Why Myanmar is Rising Up in After a Military Coup
It’s difficult to see what the military will gain from seizing power.
Protests have rocked Myanmar in recent days as people take to the streets demanding the release of Aung San Suu Kyi, the country’s de factor leader who was arrested alongside the president, Win Myint, on February 1 when the military seized power.
We speak to DB Subedi, Postdoctoral Research Fellow at the University of New England in Australia, who explains that the Myanmar of 2021 is a very different place to the country which emerged from nearly 50 years of military rule in 2011. “They know the difference,” he says. “How it feels to live under under a democratically elected government with political freedom.”
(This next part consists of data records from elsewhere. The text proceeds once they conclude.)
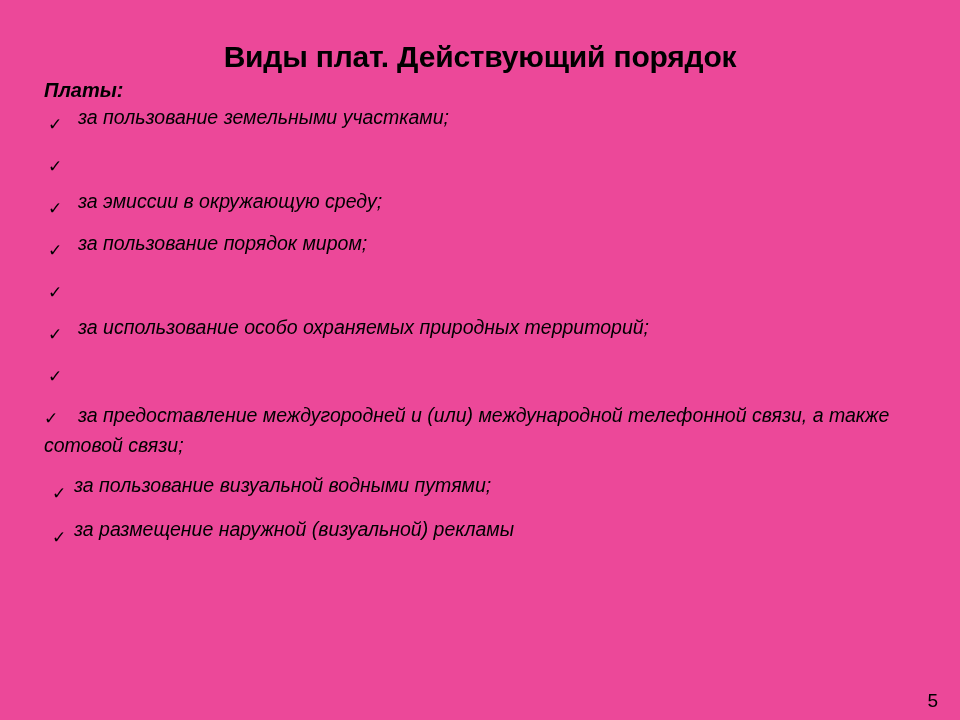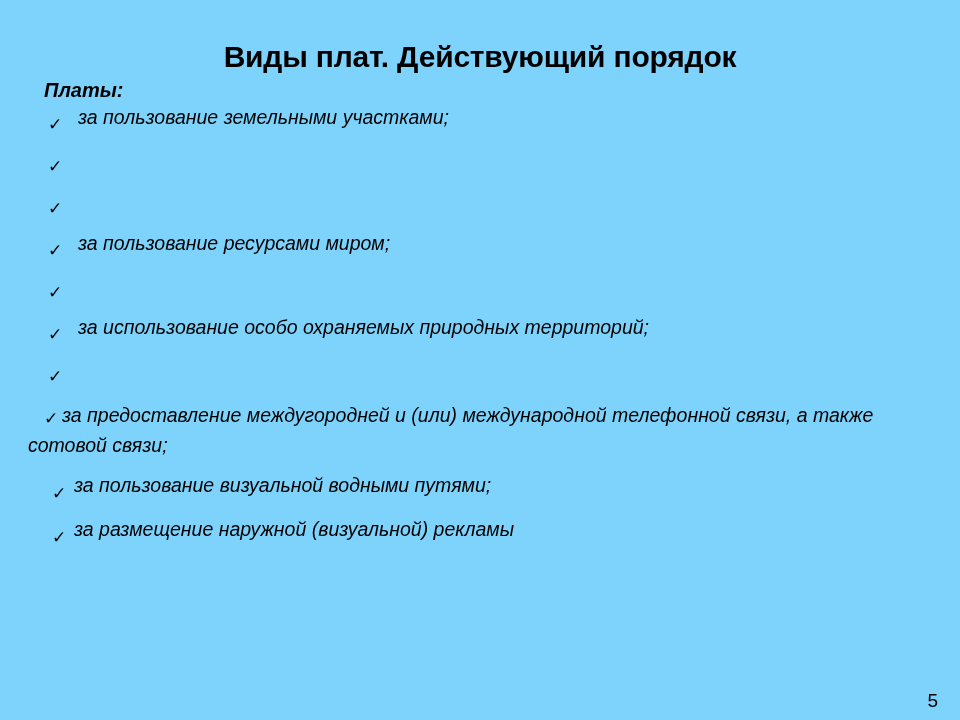--- a/index.html
+++ b/index.html
@@ -20,7 +20,7 @@
     position: relative;
     width: 960px;
     height: 720px;
-    background: #7dd3fc;
+    background: #ec4899;
     box-sizing: border-box;
   }
 

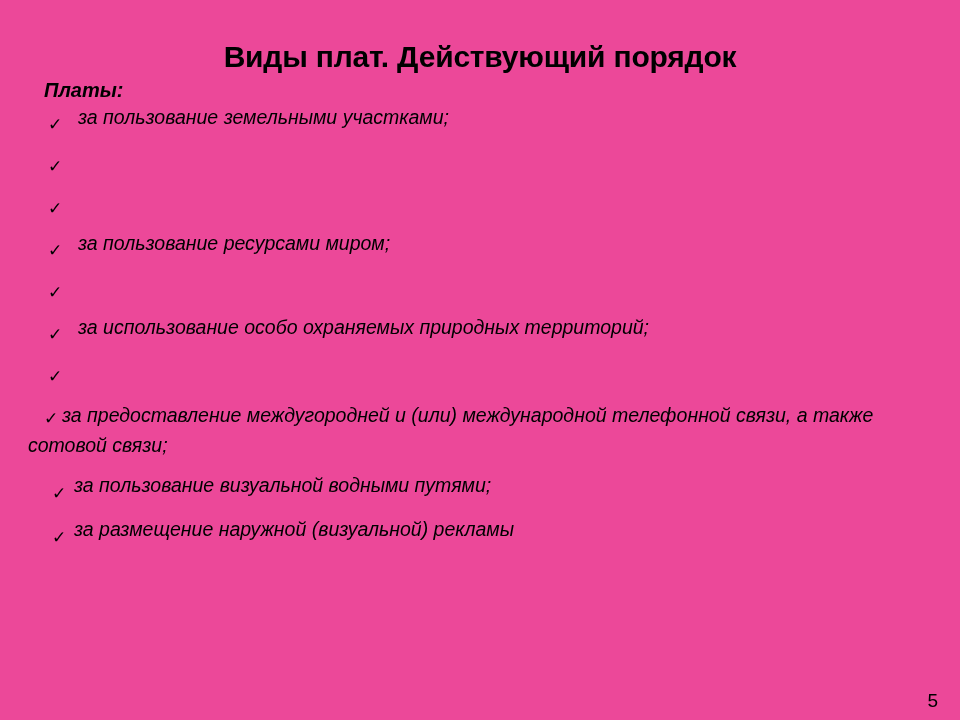--- a/index.html
+++ b/index.html
@@ -167,6 +167,7 @@
 
       <li class="row">
         <span class="tick">✓</span>
+        <span class="txt">за эмиссии в окружающую среду;</span>
       </li>
 
       <li class="row">

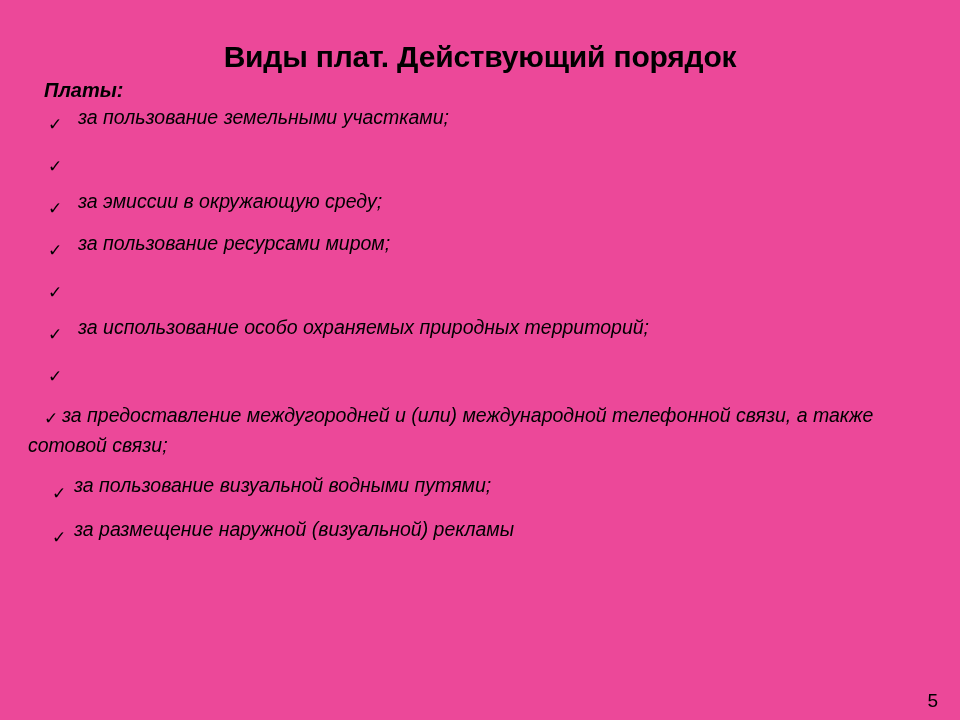--- a/index.html
+++ b/index.html
@@ -172,7 +172,7 @@
 
       <li class="row">
         <span class="tick">✓</span>
-        <span class="txt">за пользование ресурсами миром;</span>
+        <span class="txt">за пользование порядок миром;</span>
       </li>
 
       <li class="row">

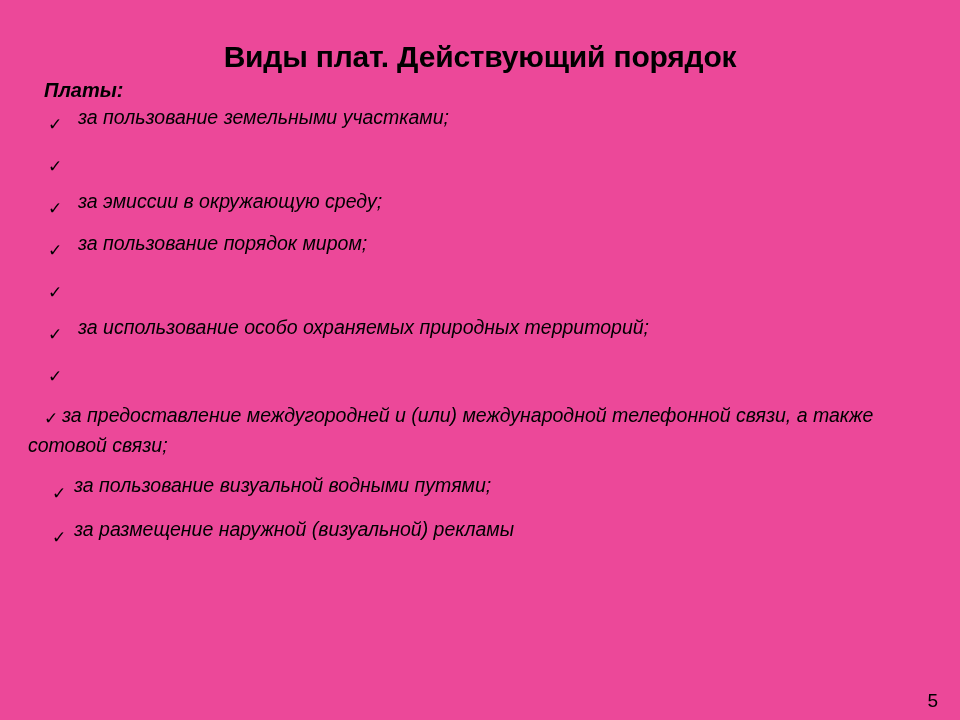--- a/index.html
+++ b/index.html
@@ -106,7 +106,7 @@
   }
   li.row-wrap .txt {
     display: block;
-    margin-left: 0;
+    margin-left: 16px;
     padding-left: 28px;
     text-indent: 34px;
     width: 900px;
We also talk to Adam Simpson, Senior Lecturer in International Studies in Justice and Society at the University of South Australia, who explains that the coup came a few months after a resounding victory for the National League for Democracy, the party of Aung San Suu Kyi, in November 2020 elections.
He says it’s difficult to see what the military will gain from seizing power. “The military’s had such a cosy situation ever since the new constitution and the transition to a sort of semi-democracy,” he says, adding that what’s happened “just puts this at risk”. Simpson tells us the military has few options now open to it as protests grow: “None of them are probably attractive to them at the moment.”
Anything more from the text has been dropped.